→ Data shown:
********************

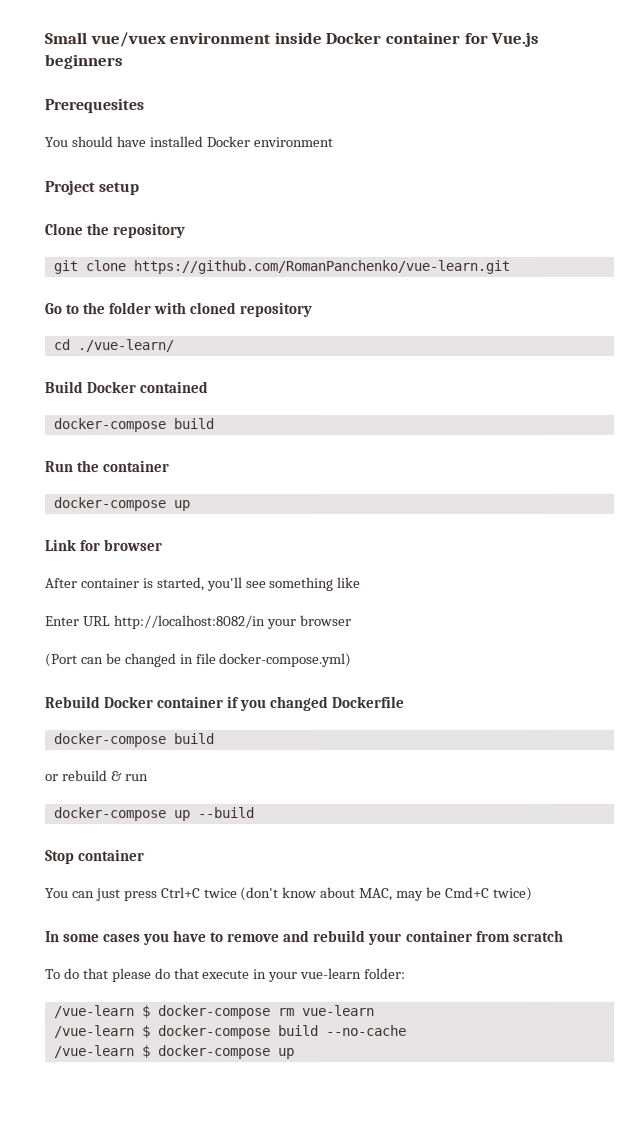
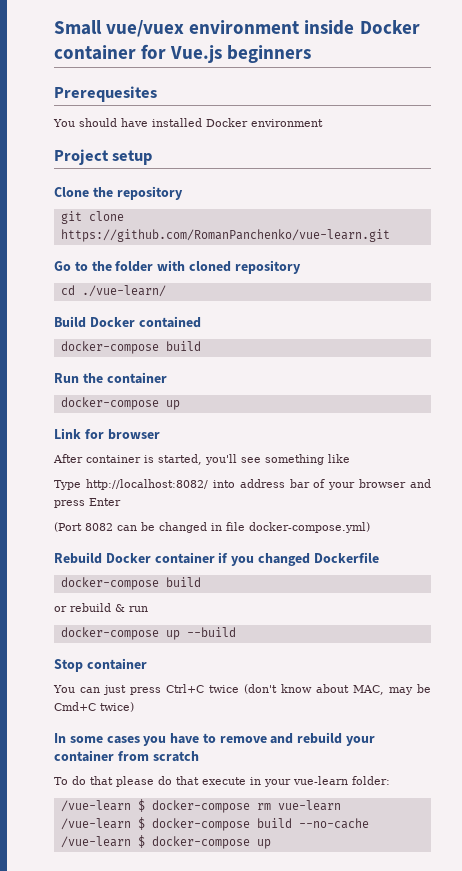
[45,615,266,630] Enter URL http://localhost:8082/in -> [54,479,326,490] Type http://localhost:8082/ into address bar of
(352, 620) none -> [410,479,431,488] [54,498,121,508] and press Enter
(78, 660) none -> [85,523,113,531] 8082

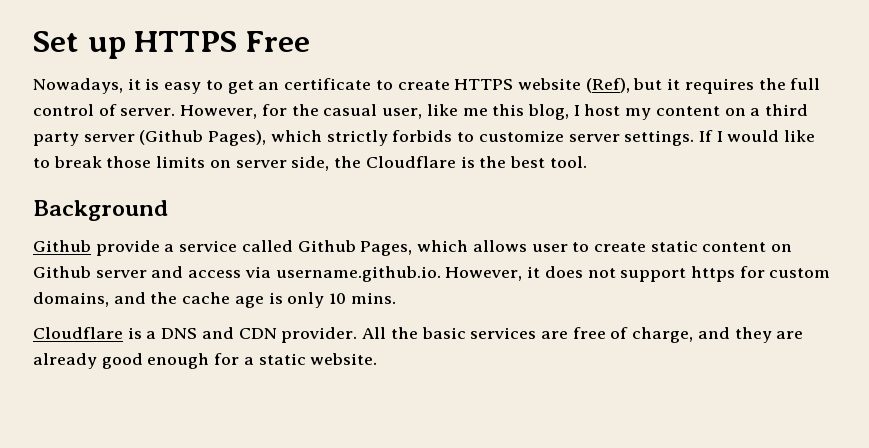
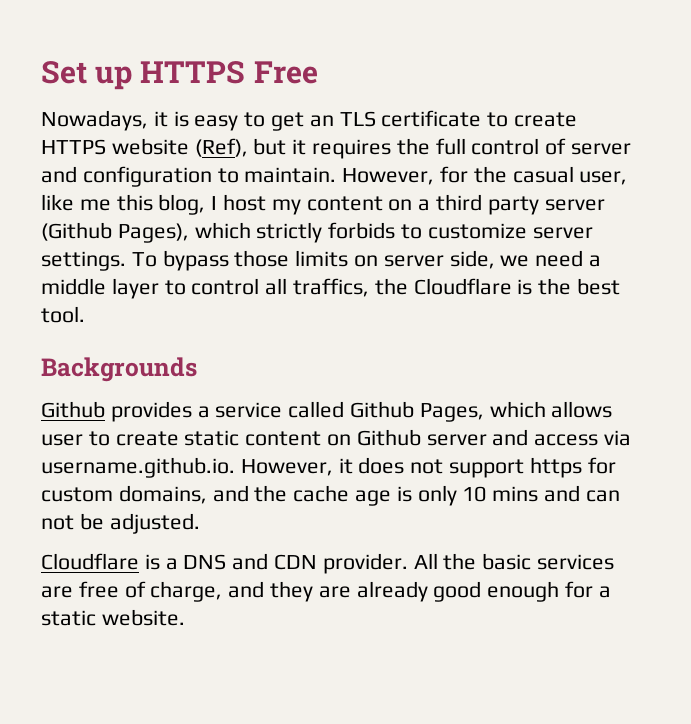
(280, 86) none -> [339,111,376,127] TLS
[120,108,176,116] server. -> [571,143,632,155] [41,166,337,187] server and configuration to maintain.
[698,130,816,142] [33,156,102,168] If I would like to break -> [131,250,229,271] To bypass
(330, 163) none -> [500,250,602,267] [41,278,370,299] we need a middle layer to control all traffics,
[33,200,168,221] [33,240,160,256] Background // Github provide -> [41,357,197,382] [41,401,192,422] Backgrounds // Github provides
[350,292,396,304] mins. -> [492,485,620,502] [41,513,200,534] mins and can not be adjusted.

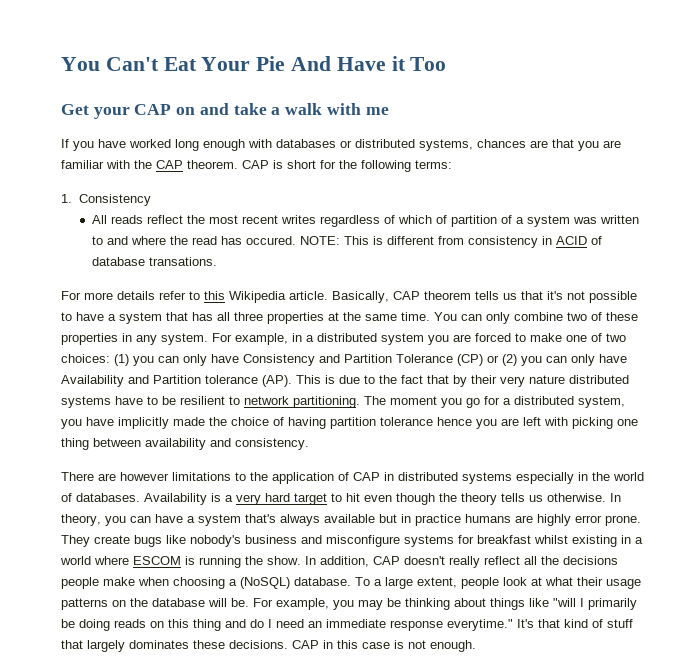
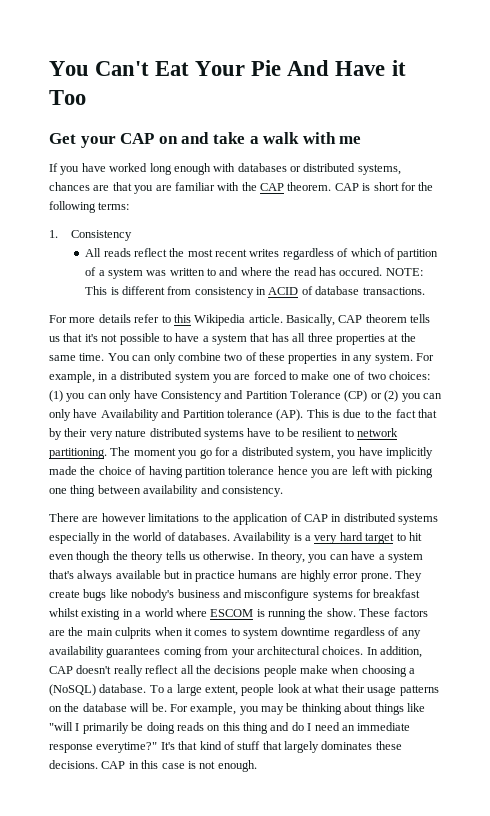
[148,257,217,266] transations. -> [362,287,425,295] transactions.
(301, 560) none -> [359,608,428,617] [49,627,421,639] [49,646,364,658] These factors are the main culprits when it comes to system downtime regardless of any availability guarantees coming from your architectural choices.
[447,619,513,631] everytime." -> [96,742,158,753] everytime?"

********************

→ Work to be completed: Beginning with the line containing "(78, 660) none -> [85,523,113,531] 8082" and ending with the last line of the data, output those lines exactly and nothing more. Omit every picture.

→ Exercise output:
(78, 660) none -> [85,523,113,531] 8082

(280, 86) none -> [339,111,376,127] TLS
[120,108,176,116] server. -> [571,143,632,155] [41,166,337,187] server and configuration to maintain.
[698,130,816,142] [33,156,102,168] If I would like to break -> [131,250,229,271] To bypass
(330, 163) none -> [500,250,602,267] [41,278,370,299] we need a middle layer to control all traffics,
[33,200,168,221] [33,240,160,256] Background // Github provide -> [41,357,197,382] [41,401,192,422] Backgrounds // Github provides
[350,292,396,304] mins. -> [492,485,620,502] [41,513,200,534] mins and can not be adjusted.

[148,257,217,266] transations. -> [362,287,425,295] transactions.
(301, 560) none -> [359,608,428,617] [49,627,421,639] [49,646,364,658] These factors are the main culprits when it comes to system downtime regardless of any availability guarantees coming from your architectural choices.
[447,619,513,631] everytime." -> [96,742,158,753] everytime?"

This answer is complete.